Because you asked, a sod cutter has a knife type blade on the bottom that pulsates forward off of an elliptical drive and cuts (shave like fashion) the sod at an adjustable depth. The purpose is to save the sod with roots attached so that it can be replanted. Or, in some instances just to clean the ground to bare soil. Or, just ditto on what Mr. Chips said. FYI- It does not cut the sod up but leaves it in solid strips.

You are right in thinking that this will serve no practical use for your purpose. Just an extra expense and labor step.

It would help to know how far south in FL you are and how large an area you are working with.

A. I would hit the area with a Round-Up type product. Give it about a week to ten days to work. Glyphosate has no residual soil activity. I would cut, spray, wait about a week, spray again if needed, cut again real close after all is completely dead. 

B. The area should be fairly smooth; rocks removed and low areas filled. It could help to rototill or use a dethatcher. Not that you may have thatch, but that process helps loosen the top of the soil as a median step between completely tilling or no mechanical prep at all.

C. I would make a light fertilizer application with water soluble about 1/4 strength.

D. After installing, water very well.
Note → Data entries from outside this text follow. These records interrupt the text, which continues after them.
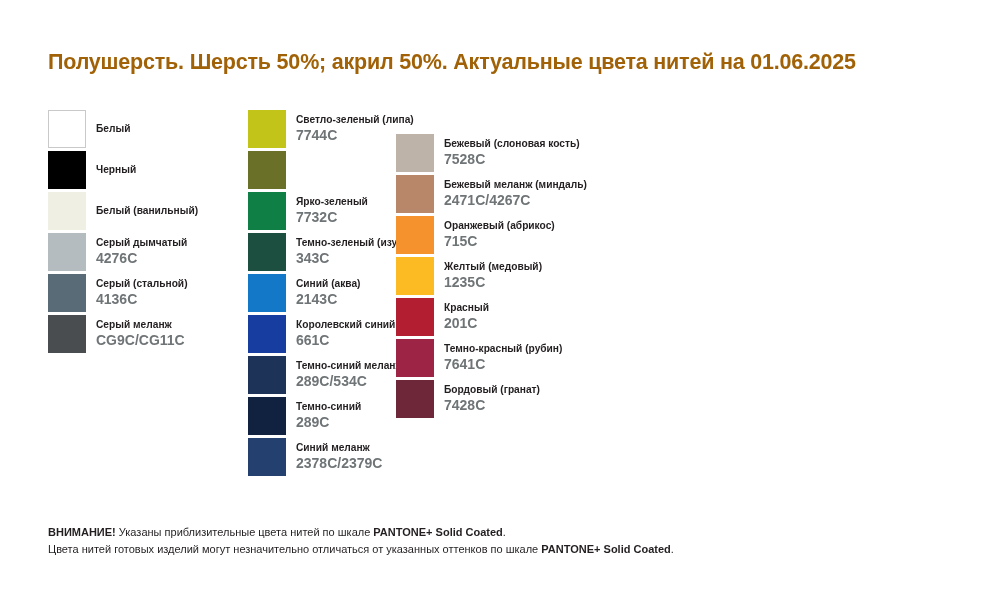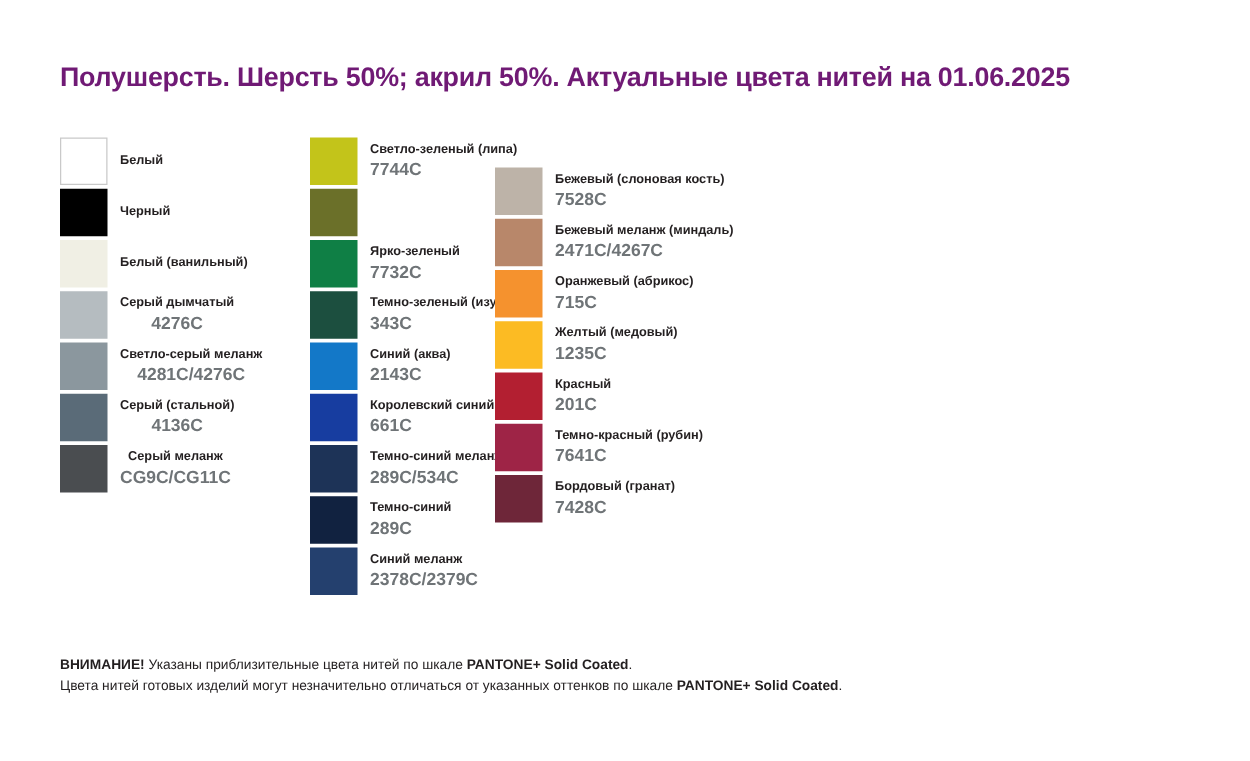"Полушерсть. Шерсть 50%; акрил 50%." .title { color: #701a75 -> #a16207 }
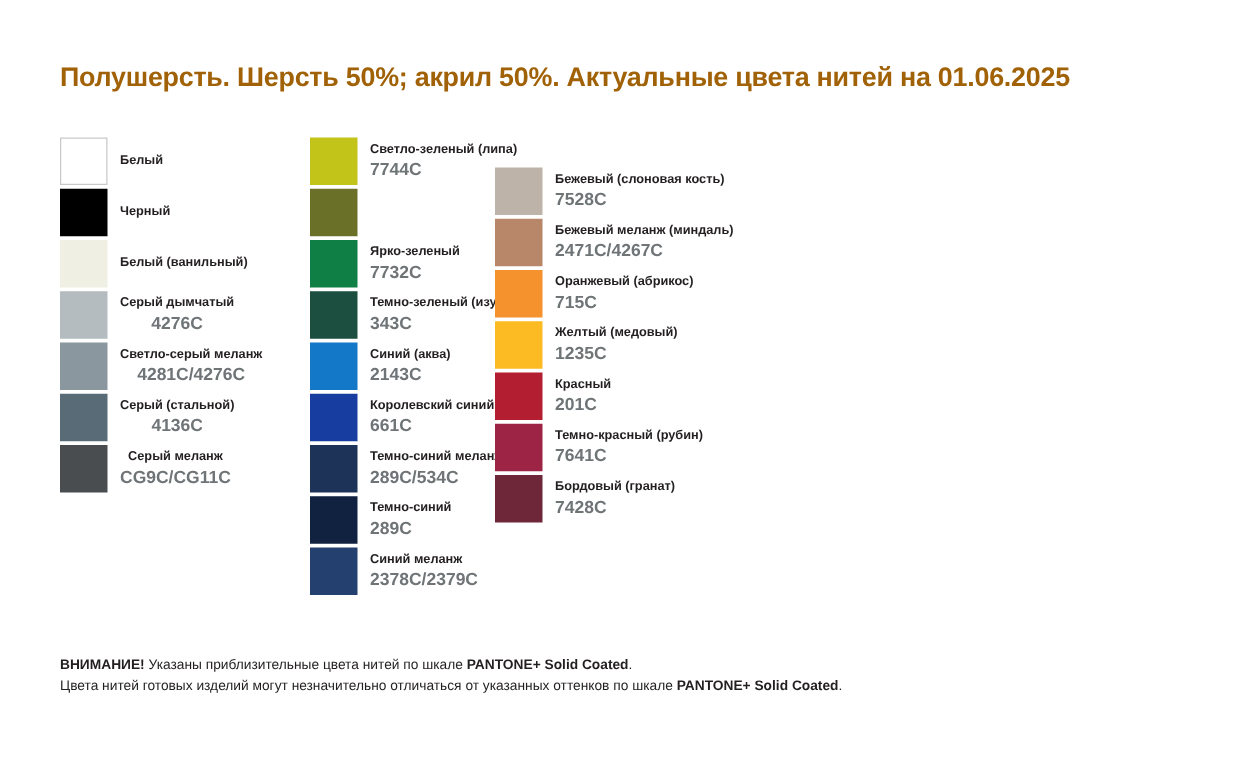"Белый" .column.col-0 { text-align: center -> none }
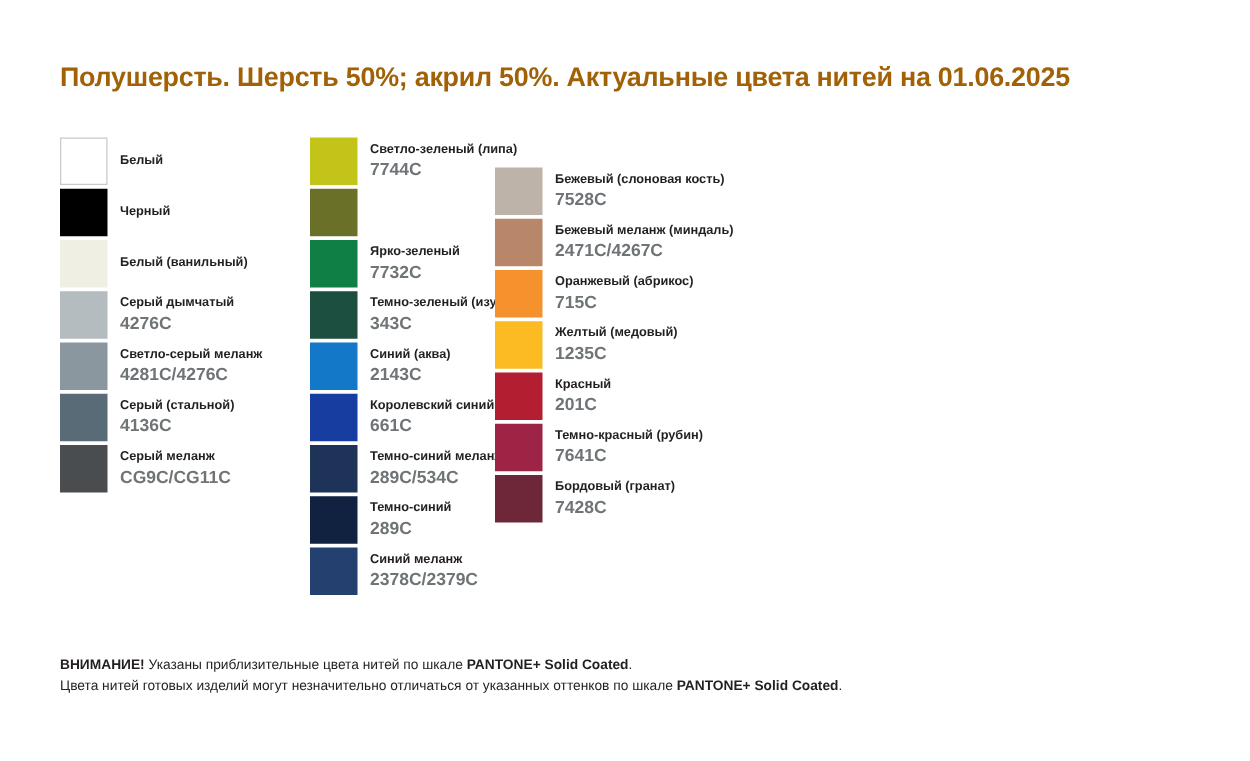"Светло-серый меланж" div.swatch-row { html: <div> <div></div> <div> <div>Светло-серый меланж</div> <div>4281C/4276C</div> </div> </div> -> none }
See my thread "check out these roots."
After a few days, you should see white roots with root hairs putting out when you *gently* lift the sod.


----------



## kimbur96 (Oct 17, 2008)

Thank you Downunder. I am sure this is a common question. And you have answered it step by step just like I was hoping. I am in Fort Lauderdale. And the front yard is 25 x 57. So it is a pretty big area, at least in my opinion. I am glad to hear i don't need a sod cutter, because i wasn't sure how i would get it in and out of my jeep by myself....although i am sure i would figure something out. I have already sprayed the area with image (I read about it here on another thread) should I spray over that with round up? After the weeds are dead, how long do I have to wait to lay sod?
Again thank you for your help.


----------



## downunder (Jun 13, 2008)

> I have already sprayed the area with image


You may have read about Image in a thread that I contributed to. To repeat, or if that was another thread I am thinking of, Image is too expensive to be cost effective for your use and does not kill everything. Before anyone asks, it is expensive because it kills certain weeds (notably nutsedge) but does not harm the lawn. It will also controll some broadleaf weeds. Manage does the same thing and costs even more.

I would rent a roto tiller or hire someone to prep it for me. Not absolutely necessary but would help. 25 x 57 is about the size of a garden in lots of places, but I suppose your yards are small there.:thumbup:

"how long do I have to wait to lay sod?"
Read the label on your Image. If my memory serves, there is a time frame there. Not so on the glyphosate (Round Up). Notwithstanding that, no need to wait for things to be dead. You just want to keep them from coming back through the sod, which is unlikely but what I recommended is how I do it. Actually, I till it, rake it smooth and level, spray it at the end of the day and sod it the next day. The glyphosate is just insurance. If you dig everything up, you shouldn't have anything to wait on to die. Mowing and spraying is an alternate plan instead of the proper prep.


----------



## kimbur96 (Oct 17, 2008)

Downunder, thank you so much. Looks like i will be renting a tiller this weekend:yes:


----------



## JSS (Nov 24, 2008)

*If you are laying sod, invest in a little TurfPro*

Kimbur: I also live in florida, but, in central florida near Orlando. We have a local garden show on the am radio saturday mornings with the "Garden Rebel". He has lots of experience, and of course, gets lots of questions about sod. I recently made a LARGE investment in new sod, and was petrified of losing my lawn again. I was listening to the radio show and someone called in and the garden rebel recommended they water their new sod in with TurfPro. I went to the Garden rebel website and he had a link to the www.turfprousa.com website, and so I did some reading, yada yada, more info than I really wanted. Anyway, I just took his advice and used it and my lawn did fantastic. I also started using it for different compost tea mixtures and just spraying it everywhere on flowers, etc. Hope it helps you.


----------



## Pipeline (Nov 23, 2008)

keep in mind Florida has the kind of climate where you want grass that will NOT die ...like ST Augustine grass

Biaha [bad spelling] grass is very common for delveloped homes and once that kind of grass die it's gone for good.

Before you put the new sod on the topsoil put fresh grass seeds then water then put the new sod on.

This way new grass seeds will come up as undergrowth of the new sod - this makes it very thick and green.

Turfpro sounds like a good thing to use.

Keep in mind water restricitions are not tuff on new sod so you'll be able to water your new grass for like the 1st 90 days - everyday


I'll add to it that when you do start cutting your lawn never make the lawn mower too close to the topsoil for cutting


----------